De nuevo, no era aquélla una pregunta para la que tuviera una respuesta única. Y una vez más, elegí la que creí que más podía confortarla. A la postre la verdad es siempre dudosa, inasequible. En su lugar uno no puede levantar más que historias, y a una historia no cabe exigirle más que una cierta consistencia. Si de paso se puede lograr hacer bien a la gente, no hay razón para inclinarse por otra historia, que tampoco será nunca irrefutable. Así que omití hablarle de Patricia y de la posible venganza de un padre paranoico, aunque habría podido pergeñar una historia piadosa y no del todo infundada, mencionando lo mucho que la hija de Zaldívar se parecía a ella.

– Pues quizá no consiguieron nada -respondí-. Creo que quisieron deshacerse de su marido porque se olían que sufría remordimientos y que en cualquier momento podía avisar a Ochaita, o acudir a la policía a denunciarlo todo. Sí; al final, eso es lo que me parece más probable.

Blanca no era una mujer ingenua. Tampoco contaba con ello.

– Muchas gracias, sargento -dijo, bajando los ojos-. Está usted perdonado.

Echó a andar hacia la salida, y no la seguí. Me quedé allí, viendo cómo su espalda se iba haciendo más pequeña y calculando, con una súbita ansiedad, que jamás volvería a contemplar su rostro. Pero no estaba seguro de que me gustara aquella mujer. Había en ella algo inhumano, una intransigencia con la debilidad y la equivocación. En qué medida hubiera influido con ello en la vida o en la muerte de Trinidad, era una cuestión que no me correspondía en absoluto dilucidar. Aunque no pude evitar preguntármelo.

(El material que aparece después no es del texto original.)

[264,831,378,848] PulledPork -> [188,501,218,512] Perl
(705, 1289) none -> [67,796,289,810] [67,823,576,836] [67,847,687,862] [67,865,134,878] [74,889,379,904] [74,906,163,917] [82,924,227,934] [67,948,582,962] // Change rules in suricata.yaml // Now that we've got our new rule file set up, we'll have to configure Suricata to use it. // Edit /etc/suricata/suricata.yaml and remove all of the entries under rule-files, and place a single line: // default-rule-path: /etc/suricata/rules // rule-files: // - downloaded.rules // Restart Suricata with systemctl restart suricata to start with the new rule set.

Desde entonces, he pensado con cierta frecuencia en Trinidad Soler. Por alguna razón, casi siempre lo imagino en la pasarela sobre la piscina azul, mirando absorto su contenido letal. Otras veces, en cambio, me lo figuro en sus últimos instantes de vida, acechando entre la bruma de las drogas y el alcohol el ensueño también azul de los ojos de Irina Kotova. Creo que Trinidad fue consciente de la muerte que había detrás de ese azul, como lo era de la que había al fondo de la piscina. Como todos sabemos de la negrura infinita que se oculta tras el cielo de una mañana de verano.

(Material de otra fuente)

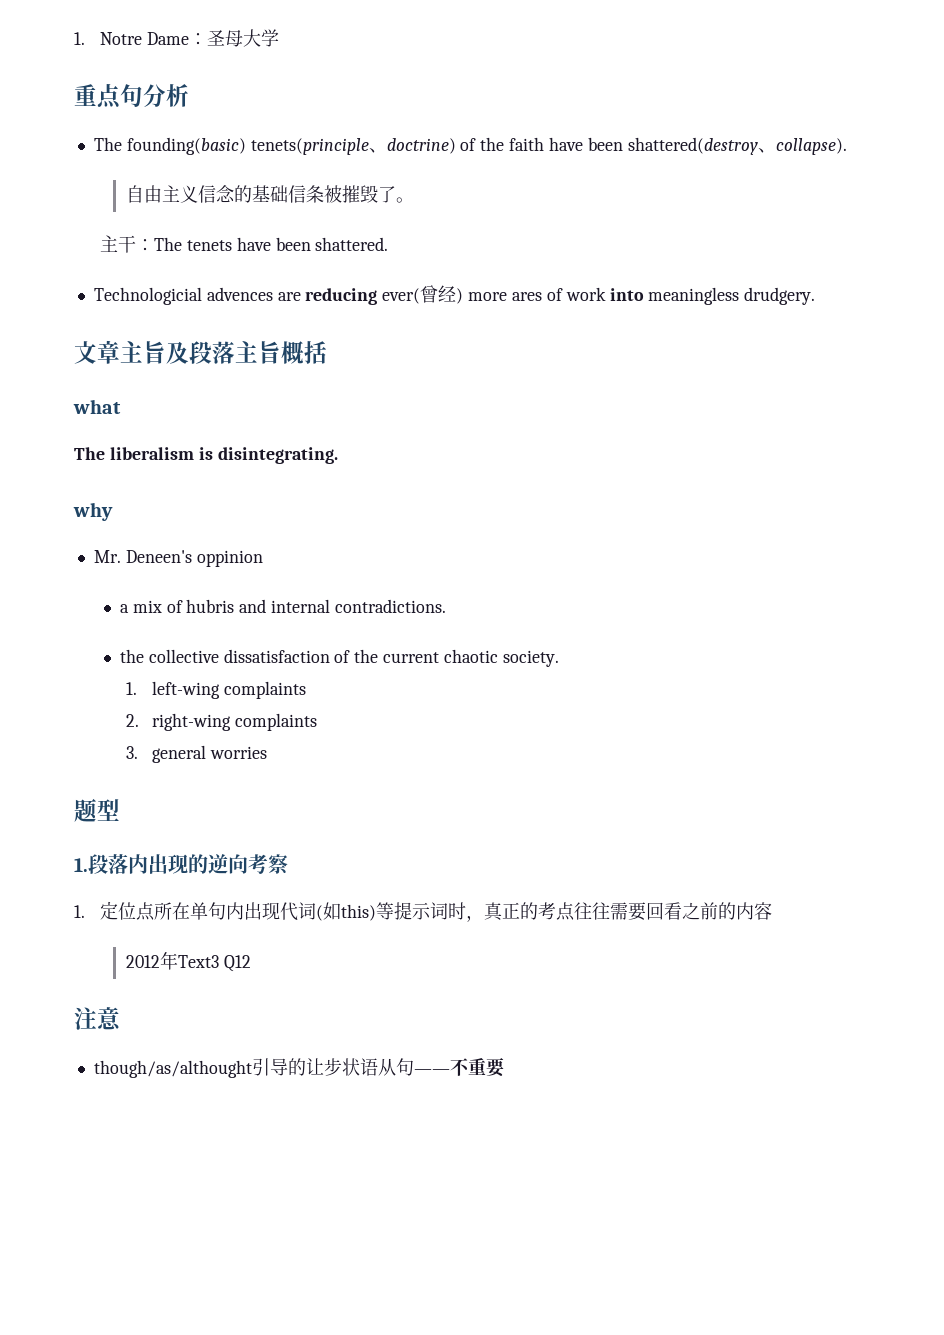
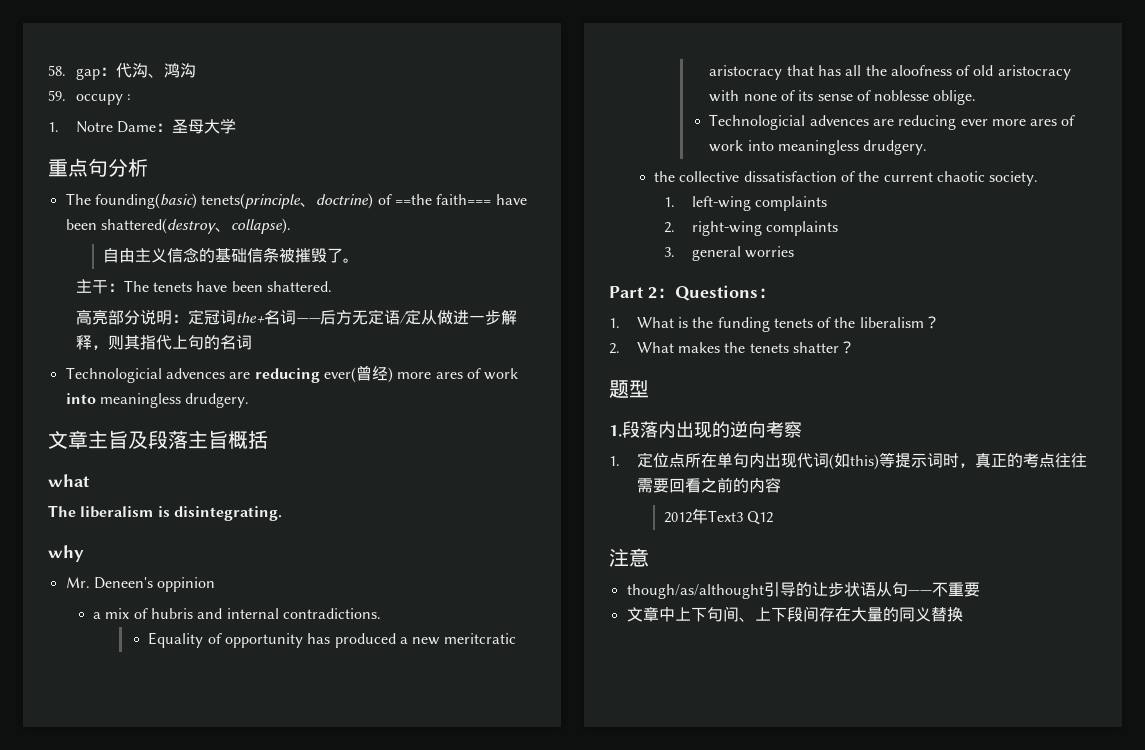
(74, 38) none -> [48,63,196,80] [48,90,131,105] 58. gap：代沟、鸿沟 // 59. occupy : //
[480,137,545,151] the faith -> [394,194,492,205] ==the faith===
(389, 244) none -> [75,309,517,325] [75,335,252,350] // 高亮部分说明：定冠词the+名词——后方无定语/定从做进一步解释，则其指代上句的名词
(447, 606) none -> [148,632,517,648] [709,65,1071,80] [709,90,977,105] [709,114,1076,130] [709,140,928,155] // Equality of opportunity has produced a new meritcratic aristocracy that has all the aloofness of old aristocracy with none of its sense of noblesse oblige. // Technologicial advences are reducing ever more ares of work into meaningless drudgery.
(267, 752) none -> [609,285,776,301] [609,316,940,332] [609,341,855,354] // Part 2：Questions： // 1. What is the funding tenets of the liberalism？ // 2. What makes the tenets shatter？
(505, 1067) none -> [626,606,963,622] // 文章中上下句间、上下段间存在大量的同义替换

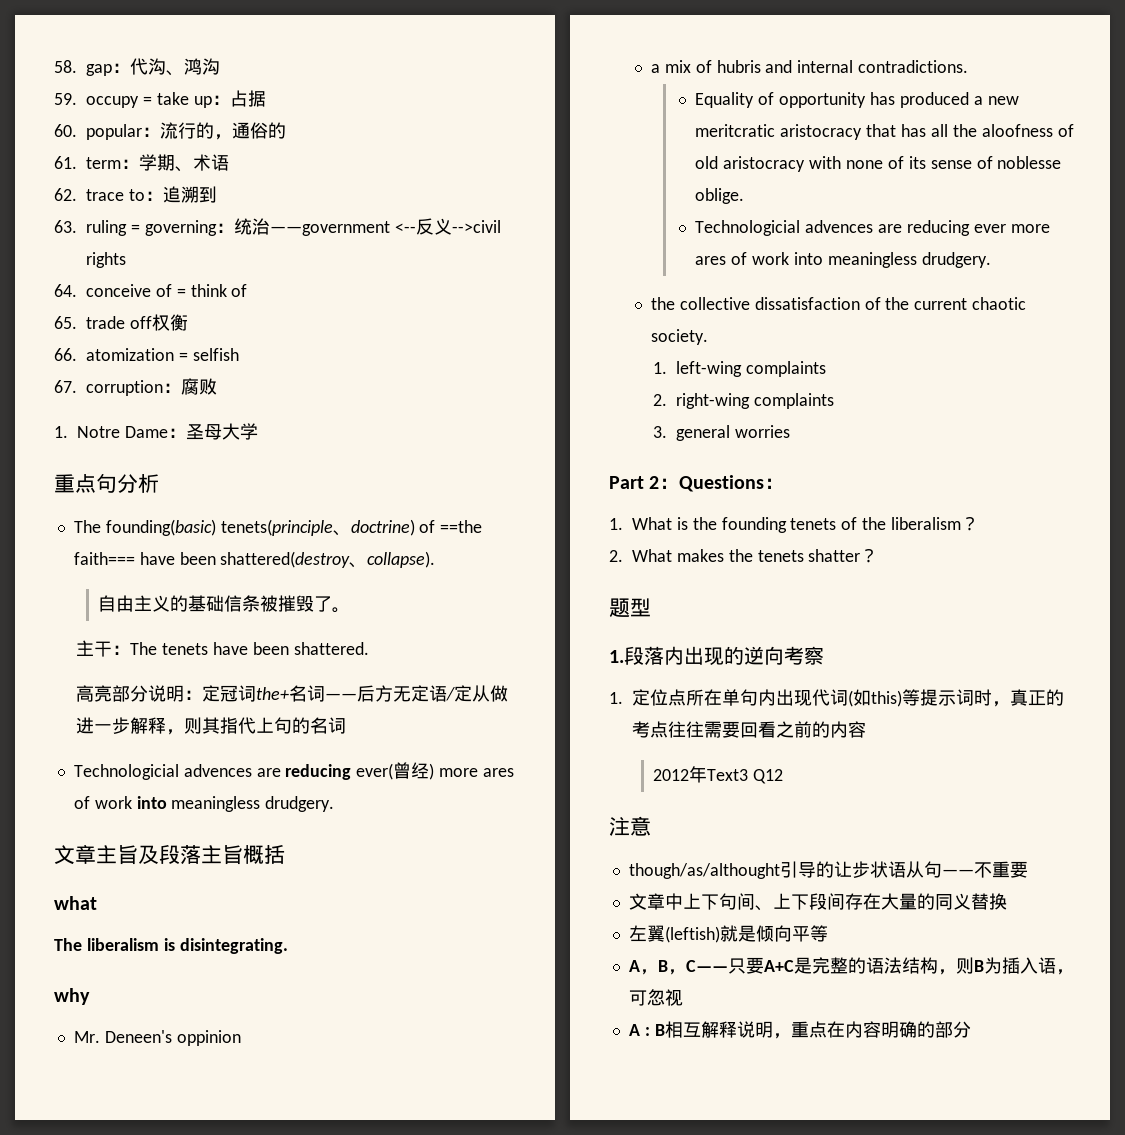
[126,94,131,101] : -> [142,90,266,108] [54,122,286,140] [54,154,229,172] [54,186,217,203] [54,218,501,236] [86,252,126,268] [54,284,248,297] [54,314,188,331] [54,348,239,361] [54,378,217,396] = take up：占据 // 60. popular：流行的，通俗的 // 61. term：学期、术语 // 62. trace to：追溯到 // 63. ruling = governing：统治——government <--反义-->civil rights // 64. conceive of = think of // 65. trade off权衡 // 66. atomization = selfish // 67. corruption：腐败
[167,247,200,263] 信念 -> (171, 603) none
[717,317,770,332] funding -> [721,517,787,533] founding
(963, 614) none -> [628,925,828,943] [628,957,1074,975] [628,989,683,1006] [628,1021,971,1039] // 左翼(leftish)就是倾向平等 // A，B，C——只要A+C是完整的语法结构，则B为插入语，可忽视 // A : B相互解释说明，重点在内容明确的部分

Esto es lo que querría comprender: por qué lo aceptó. Nunca he pretendido juzgarle, porque no es mi trabajo, porque ningún castigo puede añadirse al que recibió y porque una vez le hice una promesa que me toca honrar. Tan sólo me gustaría ser capaz de entender por qué un hombre como él quiso pasar la raya. Por qué, un mal día, decidió partir sin billete de vuelta hacia ese lugar oscuro y solitario donde el azul se desvanece.